Given entries:
- - - - - - -

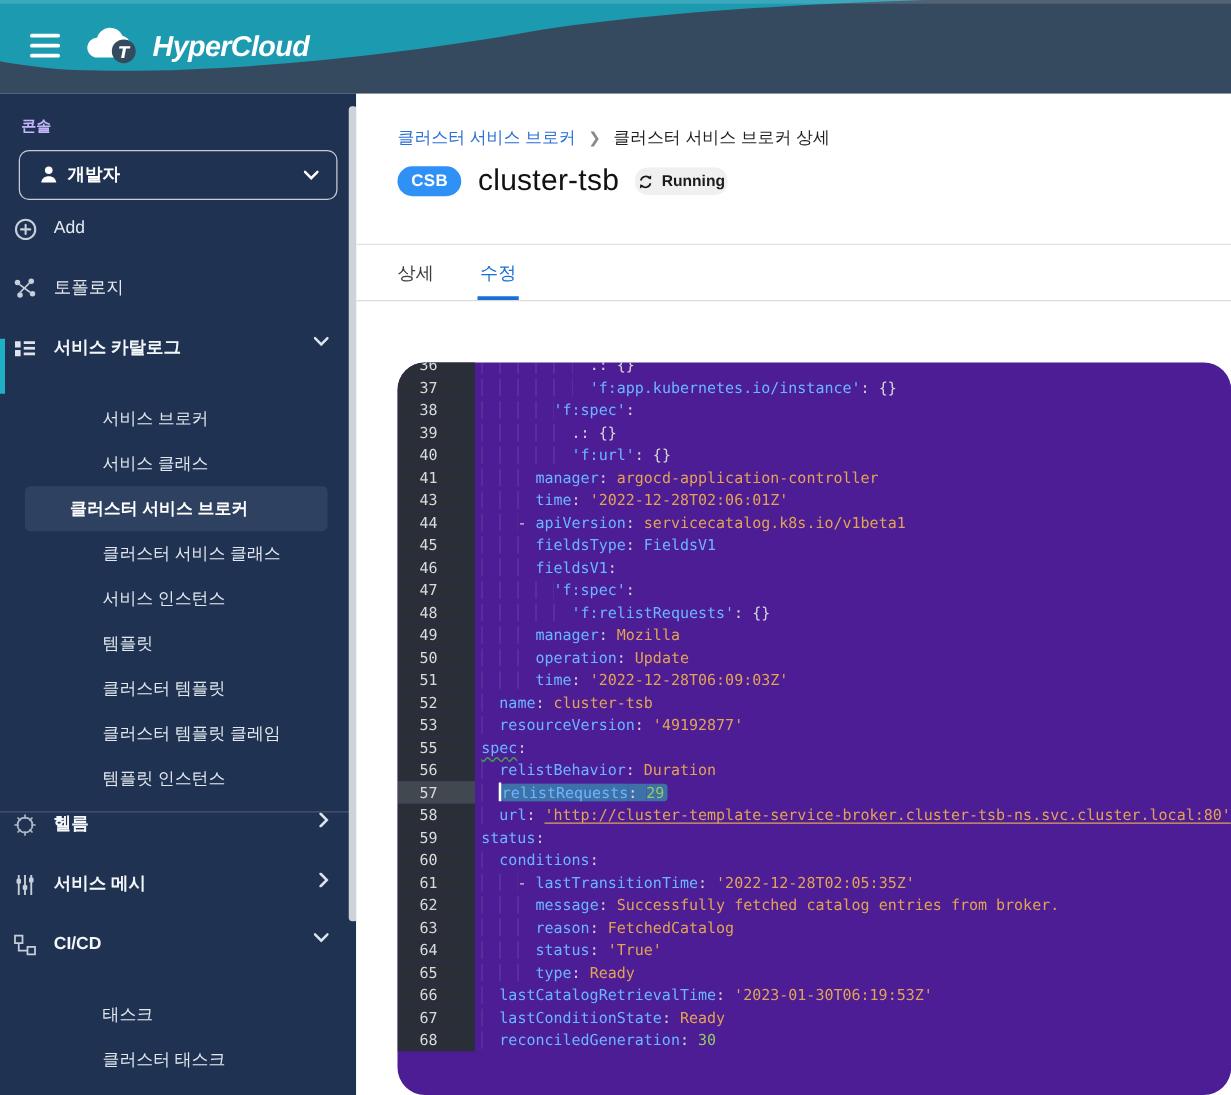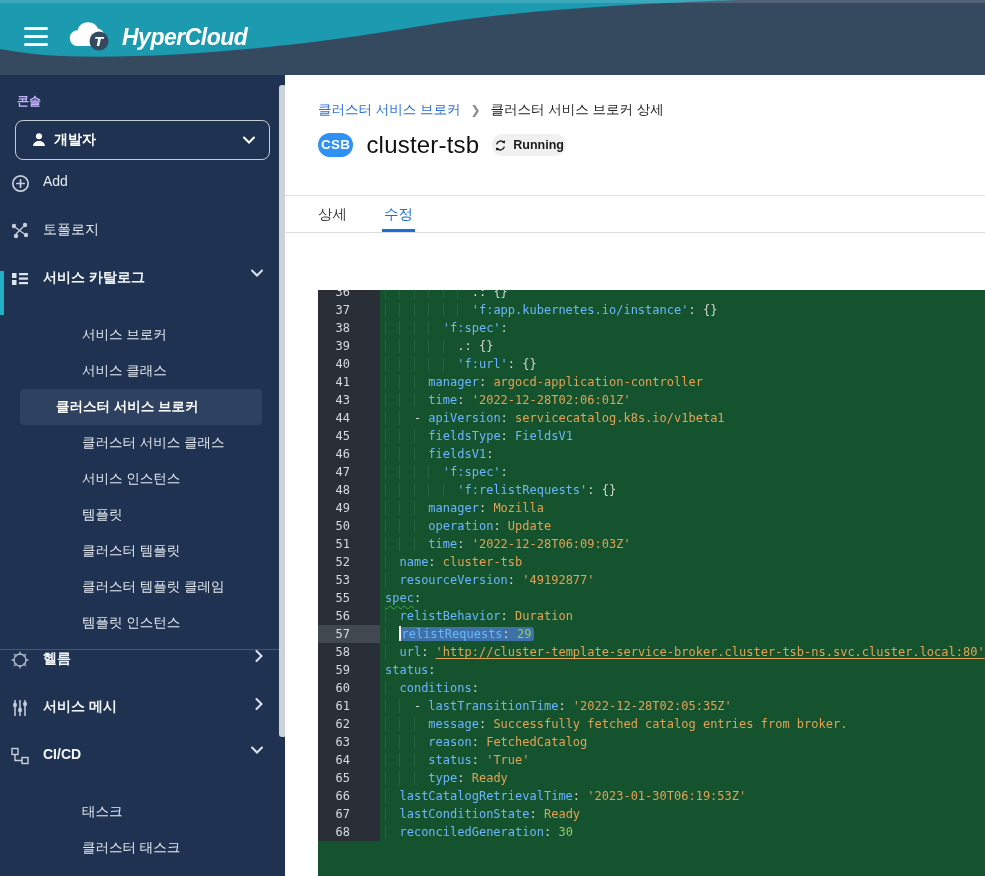--- a/index.html
+++ b/index.html
@@ -39,7 +39,7 @@
   #breadcrumb .bc-sep { color:#8a8a8a; font-size:12px; }
   #breadcrumb .bc-cur { color:#1f1f1f; }
   #titlerow { position:absolute; top:56px; left:33px; display:flex; align-items:center; gap:13px; }
-  .kind-badge { background:#2F90F5; color:#fff; font-size:13.5px; font-weight:bold; border-radius:14px; padding:4px 3px 5px; letter-spacing:.3px; }
+  .kind-badge { background:#2F90F5; color:#fff; font-size:13.5px; font-weight:bold; border-radius:14px; padding:4px 11px 5px; letter-spacing:.3px; }
   .res-name { font-size:24px; color:#111; font-weight:500; letter-spacing:.2px; }
   .status-badge { background:#F0F0F0; border-radius:10px; padding:4px 2px; display:flex; align-items:center; gap:6px; }
   .status-badge .st-label { font-size:12.5px; font-weight:bold; color:#1b1b1b; }

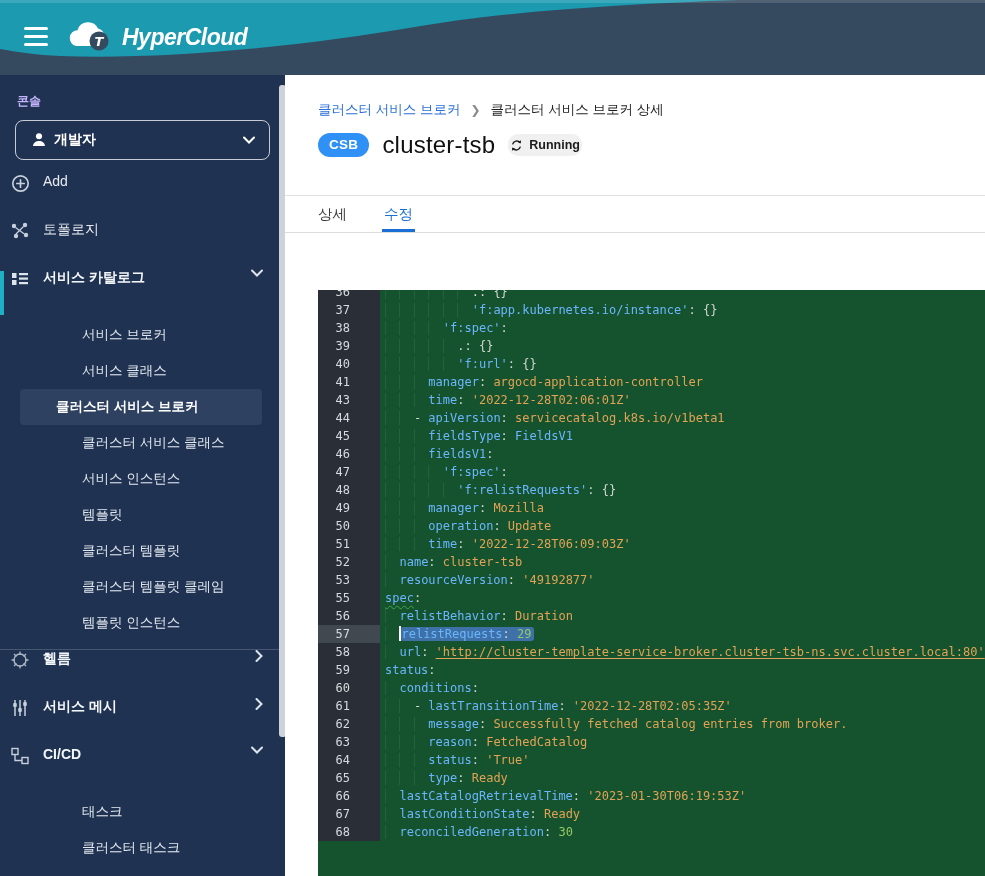--- a/index.html
+++ b/index.html
@@ -43,7 +43,7 @@
   .res-name { font-size:24px; color:#111; font-weight:500; letter-spacing:.2px; }
   .status-badge { background:#F0F0F0; border-radius:10px; padding:4px 2px; display:flex; align-items:center; gap:6px; }
   .status-badge .st-label { font-size:12.5px; font-weight:bold; color:#1b1b1b; }
-  #tabbar { position:absolute; top:120px; left:0; width:100%; height:38px; border-top:1px solid #E2E2E2; border-bottom:1px solid #DCDCDC; display:flex; padding-left:33px; gap:37px; }
+  #tabbar { position:absolute; top:120px; left:0; width:100%; height:46px; border-top:1px solid #E2E2E2; border-bottom:1px solid #DCDCDC; display:flex; padding-left:33px; gap:37px; }
   .tab { position:relative; display:flex; align-items:center; font-size:14.5px; color:#3c3c3c; cursor:pointer; }
   .tab.active { color:#1A6FD4; }
   .tab.active::after { content:""; position:absolute; left:-2px; right:-2px; bottom:0; height:3px; background:#1A6FD4; }

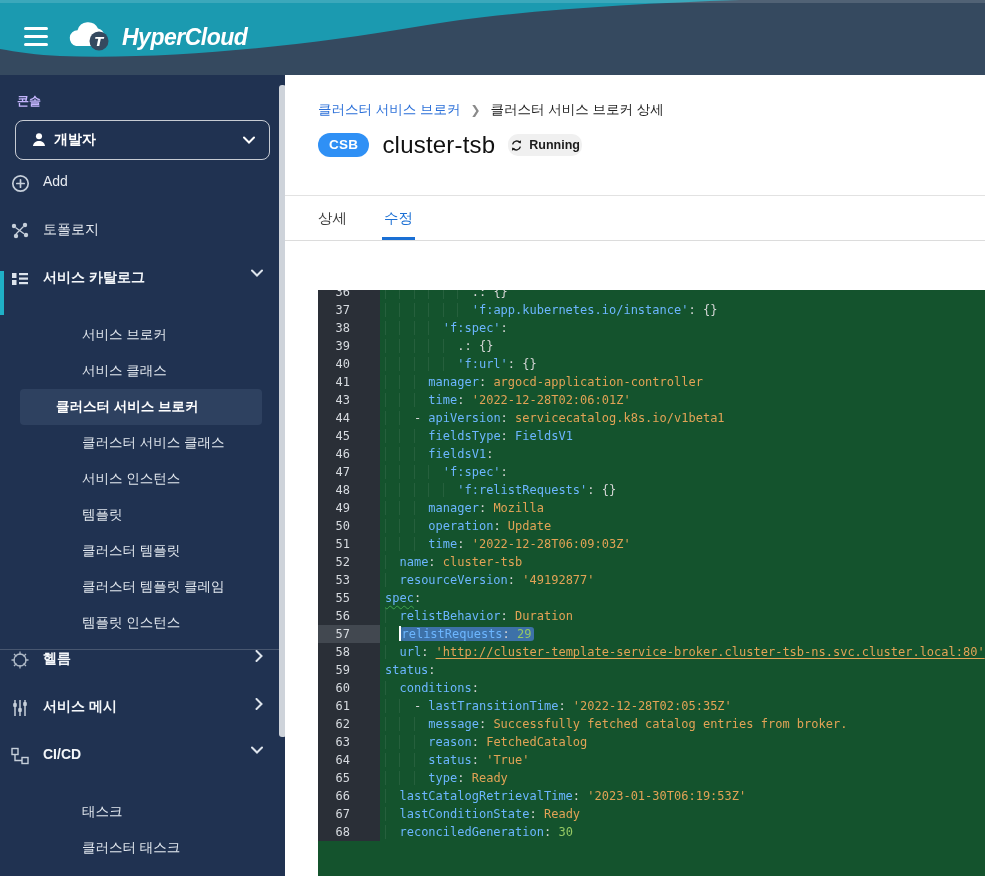--- a/index.html
+++ b/index.html
@@ -49,7 +49,7 @@
   .tab.active::after { content:""; position:absolute; left:-2px; right:-2px; bottom:0; height:3px; background:#1A6FD4; }
 
   
-  #editor { position:absolute; top:215px; left:33px; right:0; bottom:0; background:#14532d; overflow:hidden; }
+  #editor { position:absolute; top:215px; left:33px; right:0; bottom:0; background:#4c1d95; overflow:hidden;border-radius:22px; }
   #code-lines { margin-top:-7px; }
   .cl { height:18px; white-space:pre; font-family:"DejaVu Sans Mono","Liberation Mono",monospace; font-size:12px; line-height:18px; }
   .ln { display:inline-block; width:62px; height:18px; background:#2A2F37; color:#D7DBE0; text-align:right; padding-right:30px; vertical-align:top; }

- - - - - - -

Return a copy of each line in the entries that contains "hidden".

Exercise output:
-  #editor { position:absolute; top:215px; left:33px; right:0; bottom:0; background:#14532d; overflow:hidden; }
+  #editor { position:absolute; top:215px; left:33px; right:0; bottom:0; background:#4c1d95; overflow:hidden;border-radius:22px; }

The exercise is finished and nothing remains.